OBJECTIVES. Infantile hemangiomas often are inapparent at birth and have a period of rapid growth during early infancy followed by gradual involution. More precise information on growth could help predict short-term outcomes and make decisions about when referral or intervention, if needed, should be initiated. The objective of this study was to describe growth characteristics of infantile hemangioma and compare growth with infantile hemangioma referral patterns.
METHODS. A prospective cohort study involving 7 tertiary care pediatric dermatology practices was conducted. Growth data were available for a subset of 526 infantile hemangiomas in 433 patients from a cohort study of 1096 children. Inclusion criteria were age younger than 18 months at time of enrollment and presence of at least 1 infantile hemangioma. Growth stage and rate were compared with clinical characteristics and timing of referrals.
RESULTS. Eighty percent of hemangioma size was reached during the early proliferative stage at a mean age of 3 months. Differences in growth between hemangioma subtypes included that deep hemangiomas tend to grow later and longer than superficial hemangiomas and that segmental hemangiomas tended to exhibit more continued growth after 3 months of age. The mean age of first visit was 5 months. Factors that predicted need for follow-up included ongoing proliferation, larger size, deep component, and segmental and indeterminate morphologic subtypes.
CONCLUSIONS. Most infantile hemangioma growth occurs before 5 months, yet 5 months was also the mean age at first visit to a specialist. Recognition of growth characteristics and factors that predict the need for follow-up could help aid in clinical decision-making. The first few weeks to months of life are a critical time in hemangioma growth. Infants with hemangiomas need close observation during this period, and those who need specialty care should be referred and seen as early as possible within this critical growth period.
We read with great interest the article published by Chang et al in the August 2008 issue entitled “Growth Characteristics of Infantile Hemangiomas: Implications for Management”. Infantile Hemangiomas (IHs) management may be difficult and often needs a multidisciplinary approach. They vary widely from small growing lessions to large, function- threatening tumors. In this article, the authors find out that most IHs growth occurs before 5 months, yet 5 months was also the mean age at first visit to a specialist. The authors conclude that those IHs needing specialty care should be referred and seen by a specialist as early as possible within this critical growth period. For pediatricians and primary care providers, this information on hemangioma growth and referral patterns is a key factor for its management1,2.
Store-and-forward teledermatology (SFTD) has demonstrated to be an effective, accurate, reliable, and valid approach for the routine management of patient referrals in skin cancer and pigmented lesion clinics2. It has generally demonstrated high levels of concordance in diagnosis and management plans compared with face-to-face consultations3.
A SFTD triage system aimed at the selection of patients with vascular anomalies including IHs was implemented in 2008 at the pediatric dermatology unit of our public university hospital and at ten primary care centers. The facility currently covers a total population of 876.654 inhabitants (83.268 of them 14 years old or younger) from a southern spanish province comprising 5 to 100 kms away from the hospital. Nowadays it has turned into an essential complementary tool for our daily clinical practice. Pediatricians working in those primary care centers received specific formation in vascular anomalies. One of the project objectives was to evaluate if SFTD system for children with IHs could shorten the time of first specialized attention. A total of 121 children born after July 31st 2009 presenting 164 IHs were attended between 1st August 2008 and 31st July 2009. Sixty of those children (81 IHs) were referred by teledermatology. Preliminary results showed that children with IHs referred by teledermatology were first evaluated by a pediatric dermatologist with a mean age of 3,5 months, while those referred to the pediatric dermatology unit by the usual way were first evaluated by the specialist at a mean age of 5,9 months (t-test, p< 0,002).

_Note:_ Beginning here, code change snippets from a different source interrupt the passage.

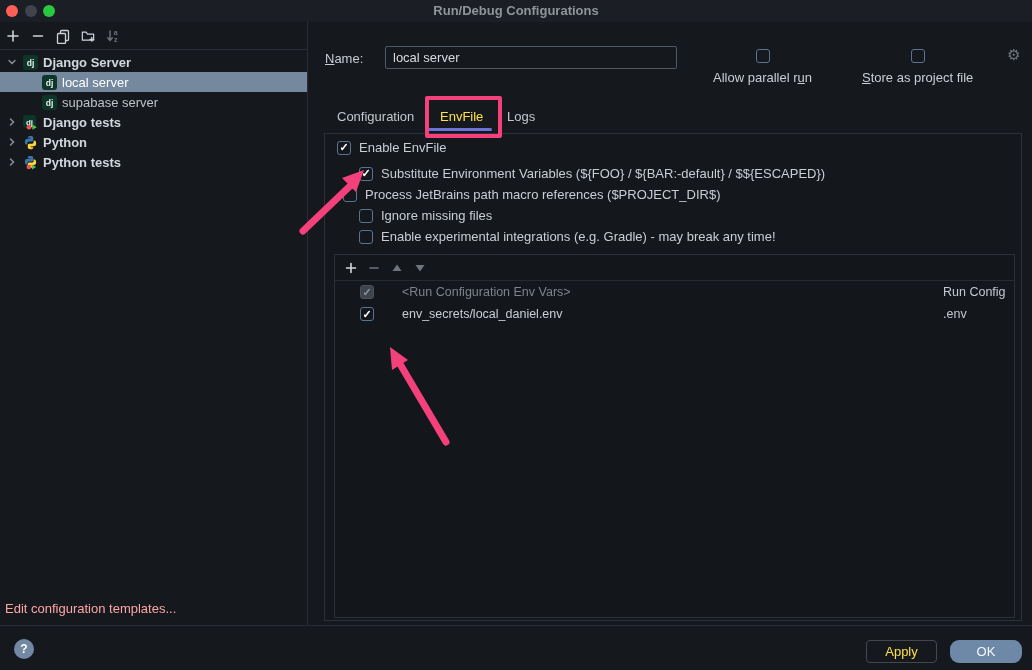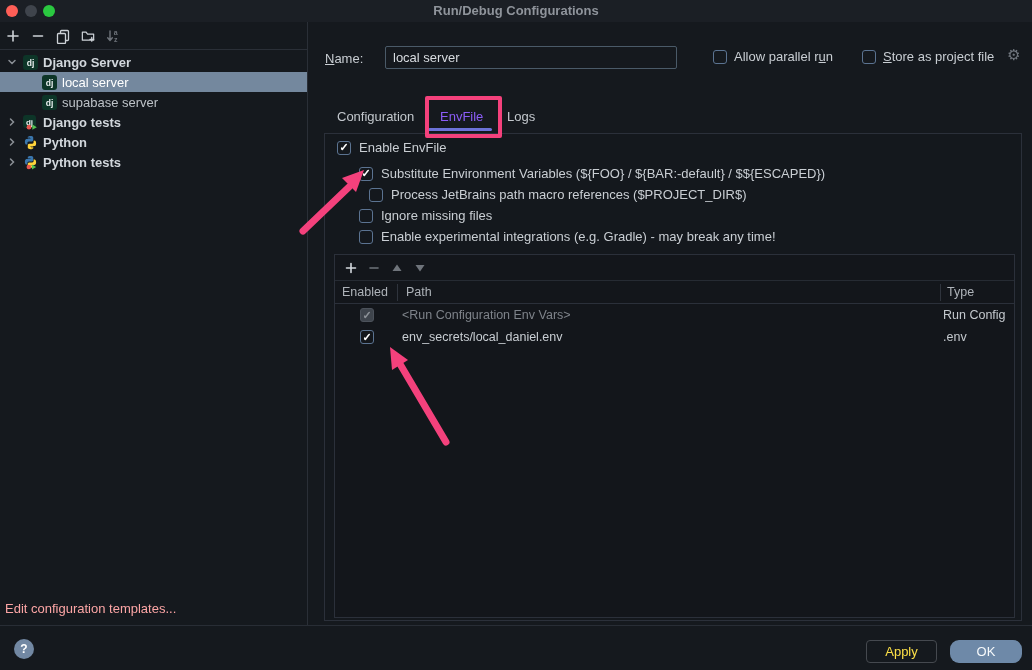--- a/index.html
+++ b/index.html
@@ -35,7 +35,7 @@
   .name-input { position:absolute; left:77px; top:24px; width:292px; height:23px;
     background:#15191e; border:1px solid #4a5a68; border-radius:2px; color:#d8dce0;
     font-family:"Liberation Sans",sans-serif; font-size:13px; padding:0 7px; outline:none; }
-  .hdr-check { position:absolute; display:flex; align-items:center; gap:7px; }
+  .hdr-check { position:absolute; display:flex; align-items:center; gap:7px;flex-direction:column; }
   .hdr-check.allow { left:405px; top:27px; }
   .hdr-check.store { left:554px; top:27px; }
   .gear { position:absolute; left:699px; top:24px; font-size:15px; color:#70767e; cursor:pointer; }

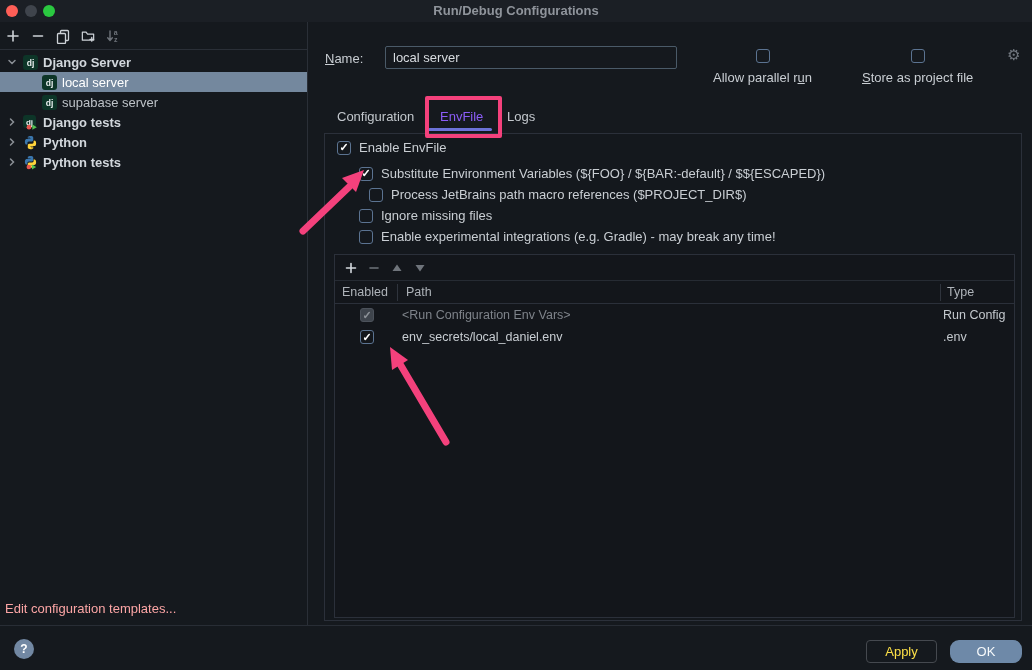--- a/index.html
+++ b/index.html
@@ -49,7 +49,7 @@
   .cblabel { color:#c9ced3; }
   
   .tab { position:absolute; top:87px; color:#c3c8cd; cursor:pointer; }
-  .tab.active { color:#8b5cf6;text-align:right; }
+  .tab.active { color:#fde047;text-align:right; }
   .tab-underline { position:absolute; left:120px; top:106px; width:64px; height:3px; border-radius:2px; }
   
   .panel-outer { position:absolute; left:16px; top:111px; width:698px; height:488px;

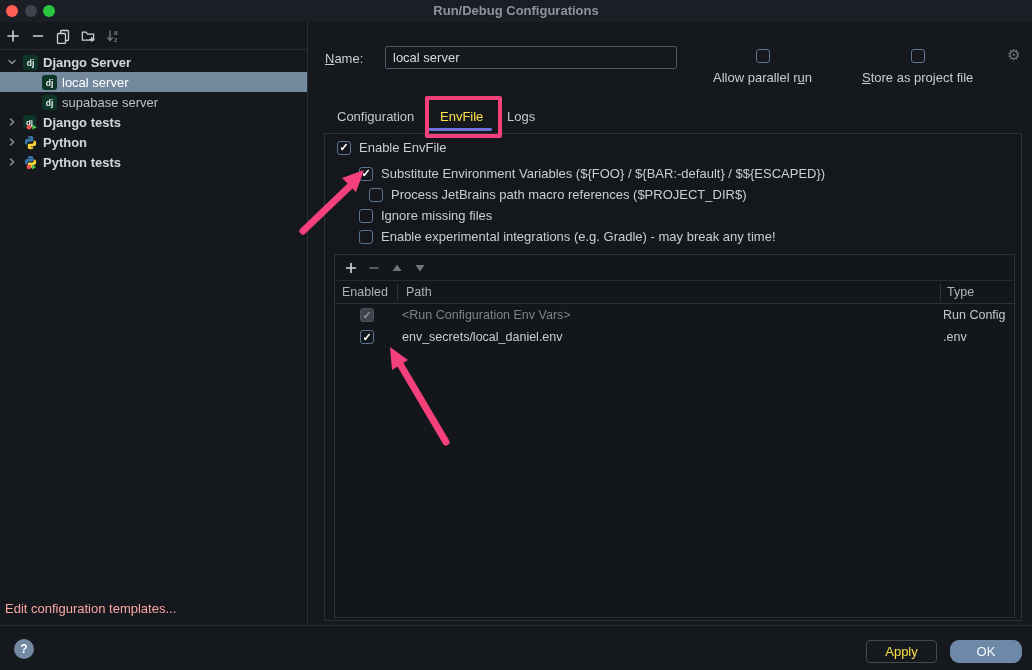--- a/index.html
+++ b/index.html
@@ -243,7 +243,7 @@
           </span>
         <span class="cblabel">Substitute Environment Variables (${FOO} / ${BAR:-default} / $${ESCAPED})</span>
       </div>
-      <div class="opt-row" style="left:44px; top:53px;">
+      <div class="opt-row" style="left:18px; top:53px;">
         <span class="cb">
             <span class="mark">✓</span>
           </span>

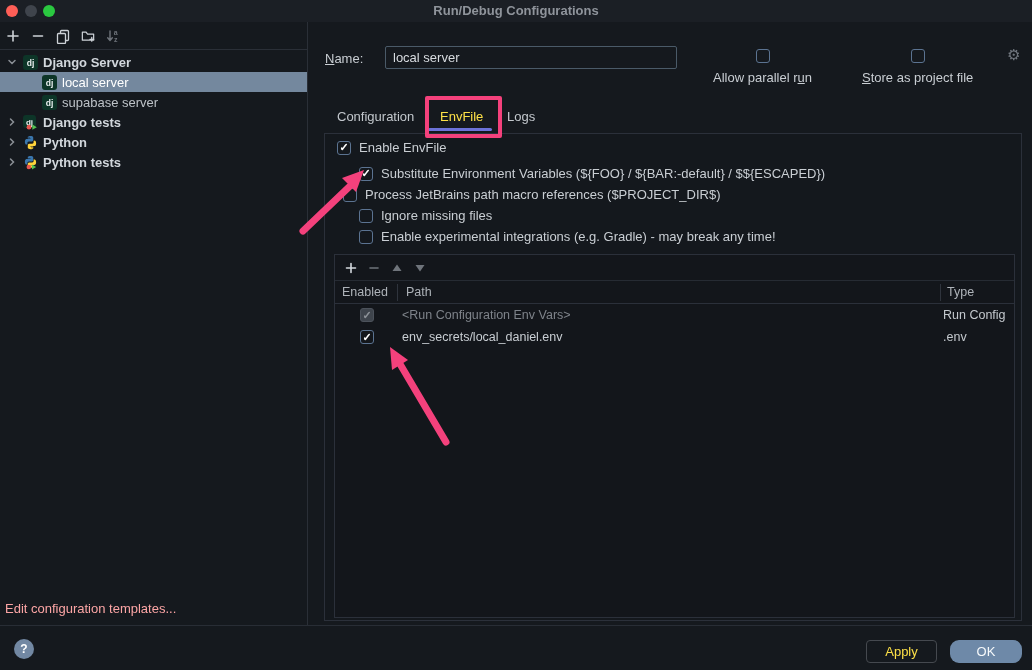--- a/index.html
+++ b/index.html
@@ -284,13 +284,6 @@
                 <path d="M3.5 5h9L8 11.5z" fill="#6f747b"></path>
               </svg>
           </span>
-        </div>
-        <div class="tbl-header">
-          <span class="h" style="left:7px">Enabled</span>
-          <span class="col-div" style="left:62px"></span>
-          <span class="h" style="left:71px">Path</span>
-          <span class="col-div" style="left:605px"></span>
-          <span class="h" style="left:612px">Type</span>
         </div>
         <div class="tbl-row muted">
           <span class="cb checked disabled" id="r0cb">

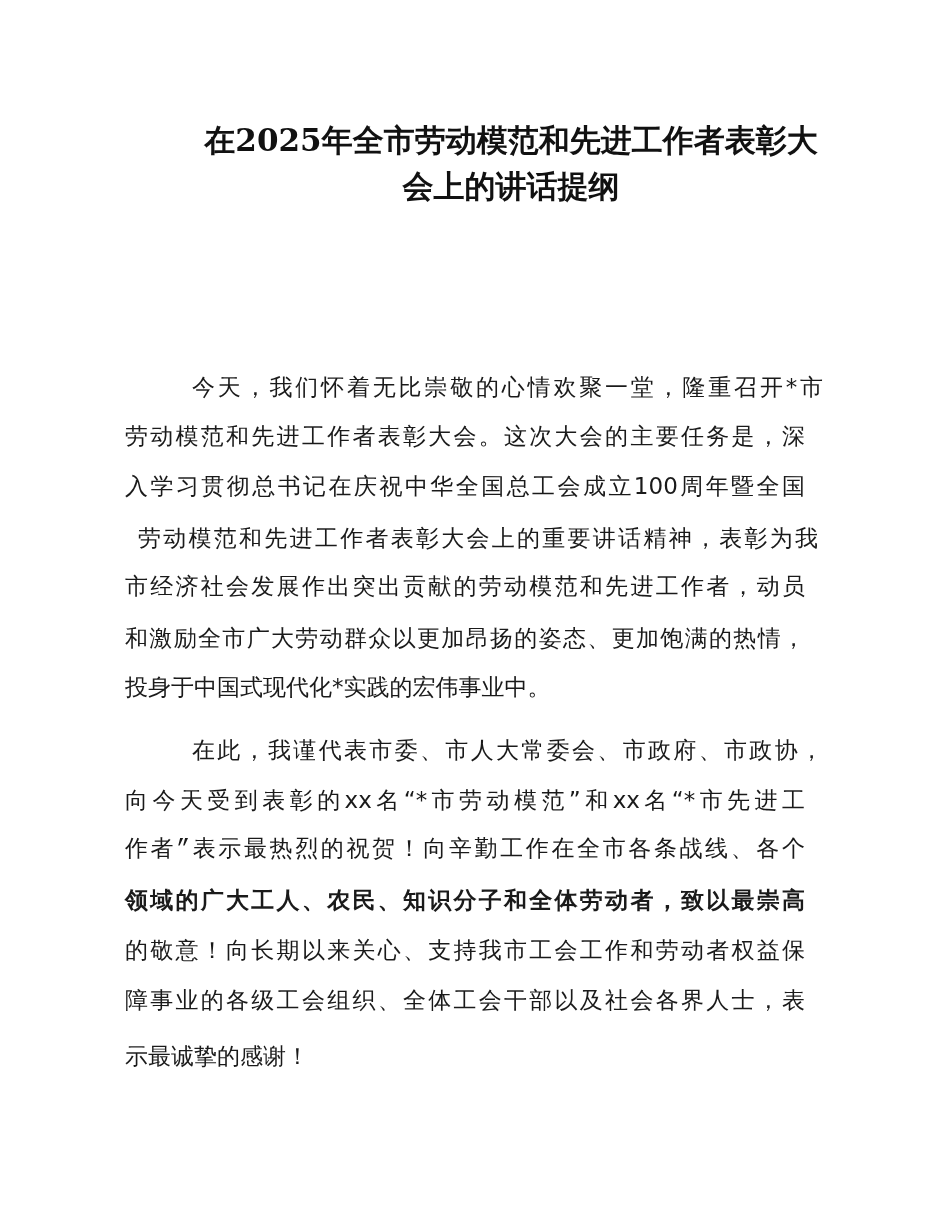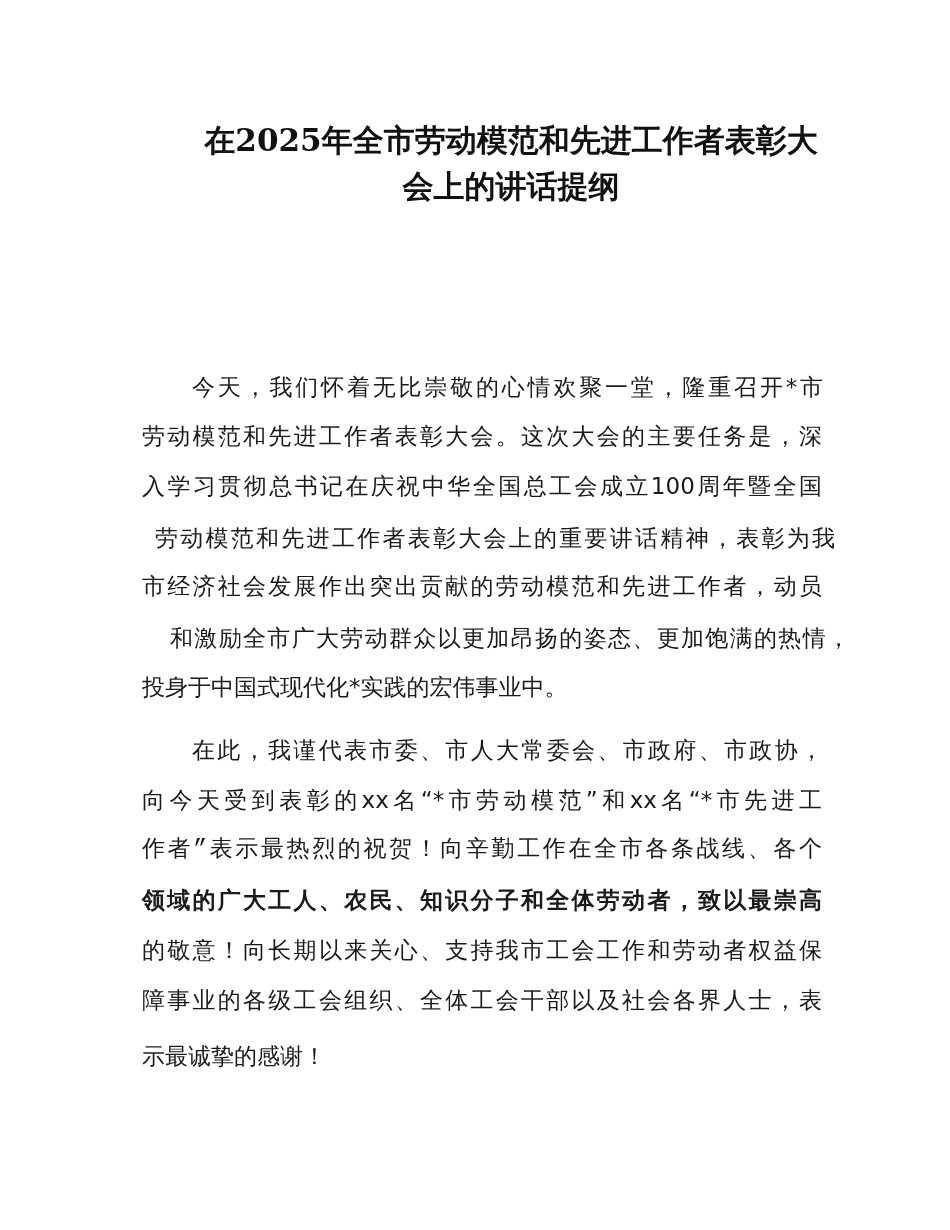--- a/index.html
+++ b/index.html
@@ -37,7 +37,7 @@
     }
     .body-line {
       position: absolute;
-      left: 142px;
+      left: 125px;
       width: 680px;
       font-family: "DejaVu Sans", "Liberation Sans", sans-serif;
       font-size: 23px;

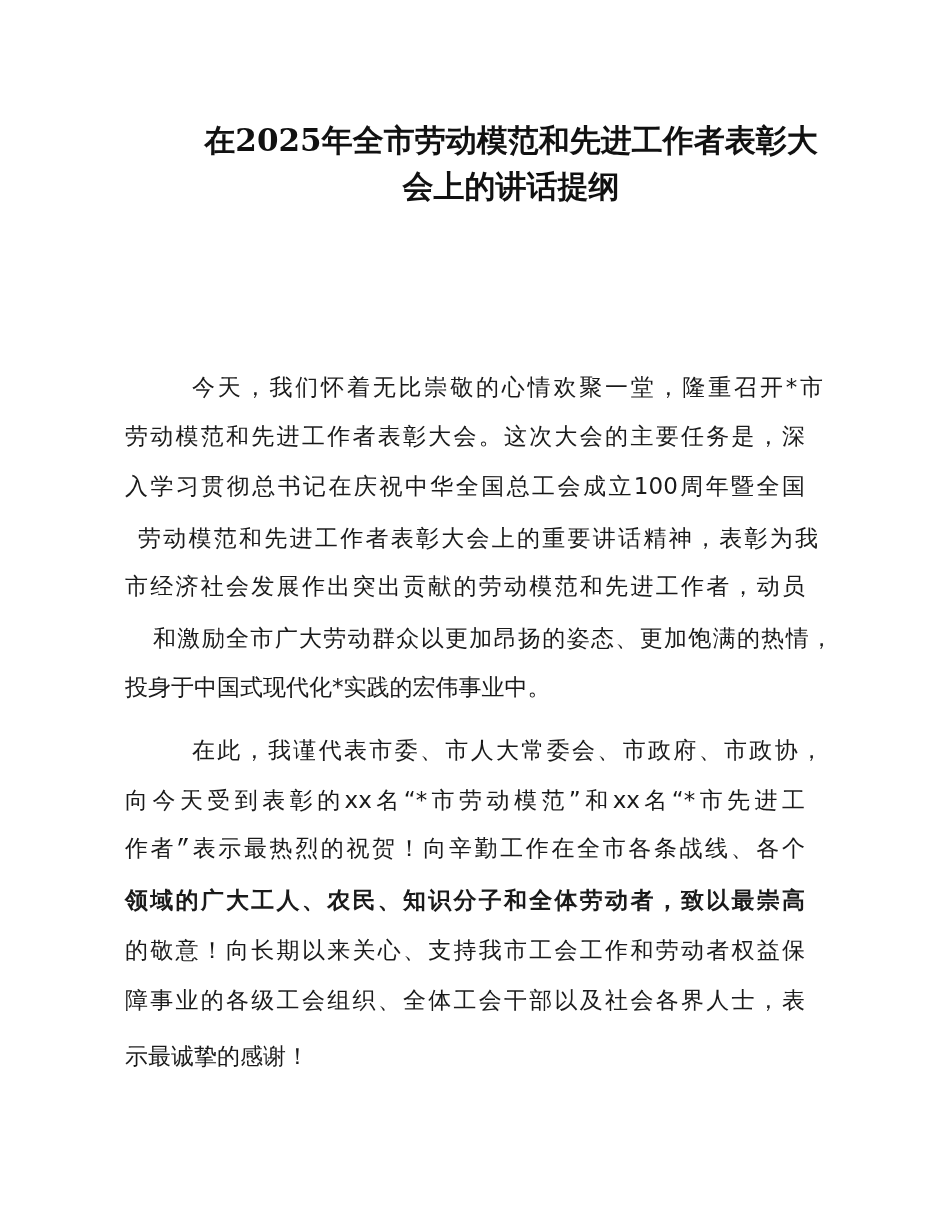--- a/index.html
+++ b/index.html
@@ -70,7 +70,7 @@
     <div class="body-line" style="top:471px;">入学习贯彻总书记在庆祝中华全国总工会成立100周年暨全国</div>
     <div class="body-line" style="top:523px;margin-left:13px;">劳动模范和先进工作者表彰大会上的重要讲话精神，表彰为我</div>
     <div class="body-line" style="top:571px;">市经济社会发展作出突出贡献的劳动模范和先进工作者，动员</div>
-    <div class="body-line" style="top:623px;margin-left:28px;">和激励全市广大劳动群众以更加昂扬的姿态、更加饱满的热情，</div>
+    <div class="body-line" style="top:623px;">和激励全市广大劳动群众以更加昂扬的姿态、更加饱满的热情，</div>
     <div class="body-line last" style="top:672px;">投身于中国式现代化*实践的宏伟事业中。</div>
   </div>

These preliminary results of an on-going multicenter, longitudinal, descriptive and evaluation study show that SFTD for IHs could be a very useful tool to shorten first specialized attention times and may result in a reduction of complications derived from IHs who need specialty care.
References
1. Chang LC, Haggstrom AN, Drolet BA et al. Growth Characteristics of Infantile Hemangiomas: Implications for Management. Pediatrics 2008; 122: 360-7.
2. Beth A, Drolet MD, Elizabeth A et al. Infantile hemangiomas: an emerging health issue linked to an increased rate of low birth weight infants. J Pediatr 2008; 153: 712-5.
3. Moreno-Ramirez D, Ferrandiz L, Nieto-García A et al. Teledermatology as a filtering system in pigmented lesion clinics. Arch Dermatol 2007;143:479-83.
4. Hsiao J, Oh D. The impact of store-and-forward teledermatology on skin cancer diagnosis and treatment. JAAD 2008; 59: 260-267.